Though the longtime respiratory therapist had zero interest in real estate at the time, things got real really fast.

“The book is all about how you can buy houses and rent them out to people and then they’re paying the mortgage for you,” Crossley says. “And I thought the book was lying. There’s no way people do this. Why would you pay off someone else’s mortgage for them? And my husband looked at me and said, ‘That’s exactly what you’re doing.’”

A renter at the time, Crossley had never looked at it that way before. Her husband, who had two rental properties in Reading at the time, helped Crossley buy her first house.

“And then I just became obsessed,” she recalls.

She started taking classes and devouring books about real estate investing. She and her husband began flipping houses with the help of private lenders — people who want to invest in house-flipping without performing the manual labor on the units. And then they just kept buying.

Eventually, she began making more money in her side gig than at her full-time hospital position. Coupled with a rising level of stress on the job, it spurred Crossley to reward herself with an unforgettable birthday gift.

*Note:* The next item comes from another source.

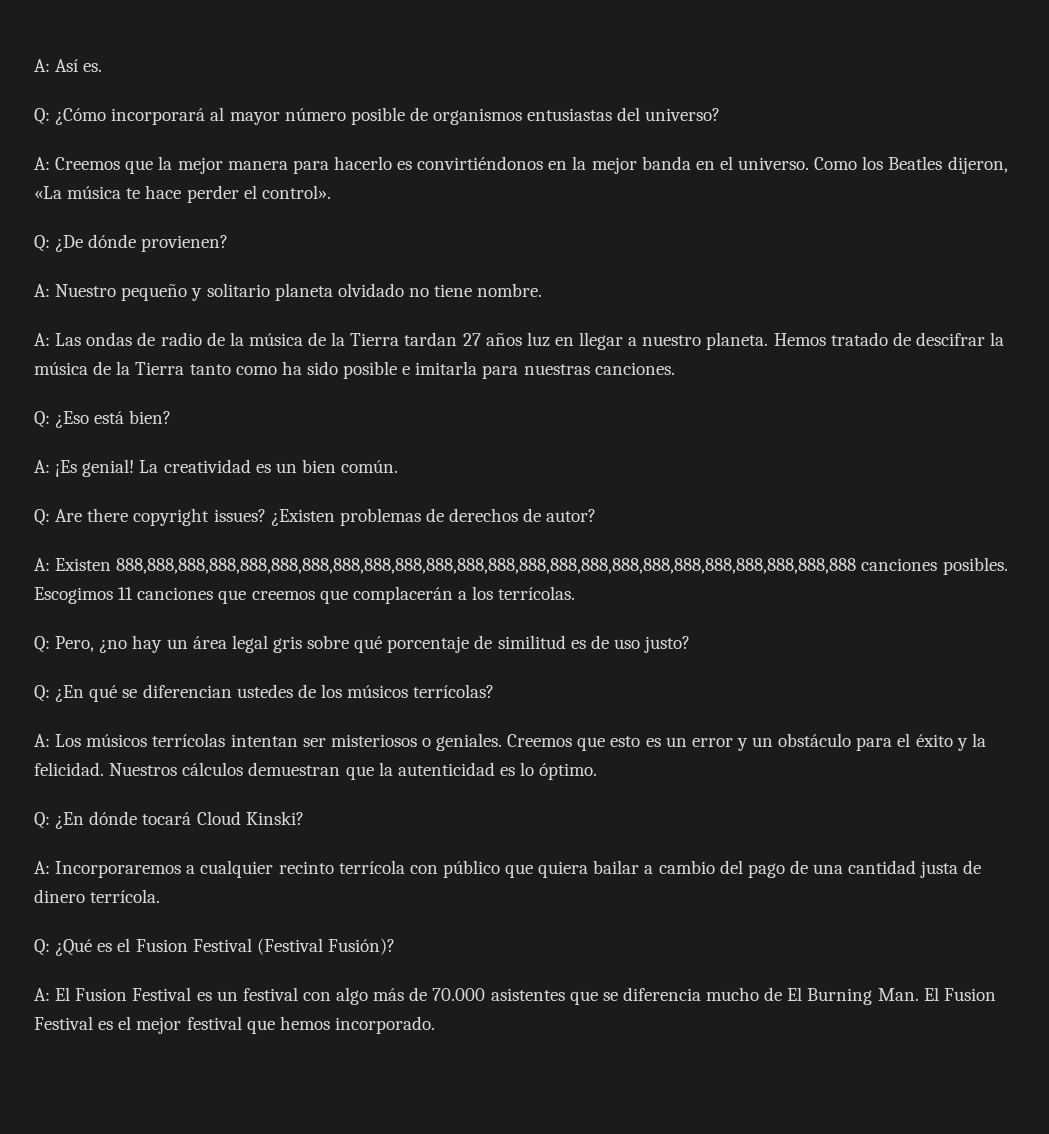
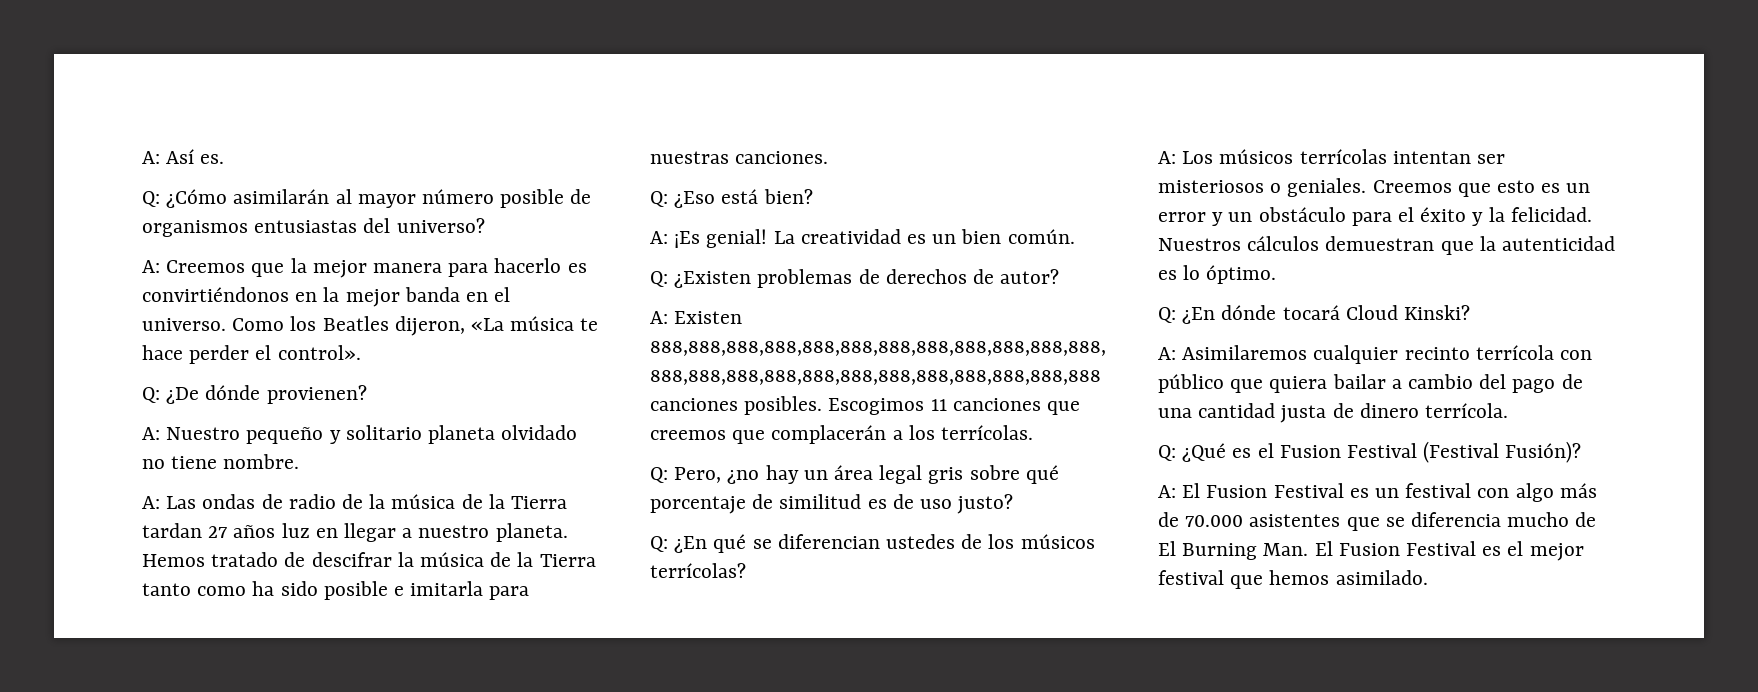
[111,108,206,125] incorporará -> [233,189,330,204] asimilarán
[55,508,266,526] Are there copyright issues? -> (668, 279) none
[55,861,196,878] Incorporaremos a -> [1182,345,1308,360] Asimilaremos
[334,1016,435,1034] incorporado. -> [1335,570,1428,585] asimilado.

“For my 35th birthday I gave my resignation and I gave up my healthcare license,” says Crossley, now 45. “I decided I didn’t want any safety net. I was either going to succeed in real estate or I wasn’t. So, I didn’t renew my license and quote-unquote retired into real estate.”

That move put the Mohnton resident on her way to completing the transition “from a teenage mom on food stamps to a real estate millionaire.”

Today she owns three companies: Berks County House Buyers, a house-flipping company; Crossley Properties LLC, which owns numerous rental properties; and the interestingly named Lazy Girl Consulting, a company that teaches how to invest in real estate.

“It’s not because I’m lazy,” she says. “I want people to know that you don’t have to have all the pieces to invest in real estate. When I started, I had zero knowledge. I couldn’t even tell you what a hot-water heater was. It’s not about knowing everything; it’s about having the right people in place that do know.”

Lazy Girl has numerous free options, including a YouTube channel overflowing with videos and a weekly Q&A session on Zoom. The company also offers a video course for people who are new to real estate investing and a more involved option that includes marketing and hands-on assistance with purchasing property.

Crossley and her husband own apartment buildings in Berks County and a mobile home park and shared housing in Tennessee. The shared housing is rented to a nonprofit that helps men leaving prison restart their lives. The beneficiary of private lending early in her career, she now offers it to others who are getting started investing in real estate.

“It’s important to me to do projects that have a purpose,” she says. “When I left health care my biggest fear was that I was helping people and making a difference in their lives, and I felt like when I was transitioning to real estate that I would not be able to do that. But I was surprised at how many ways I could still help people.”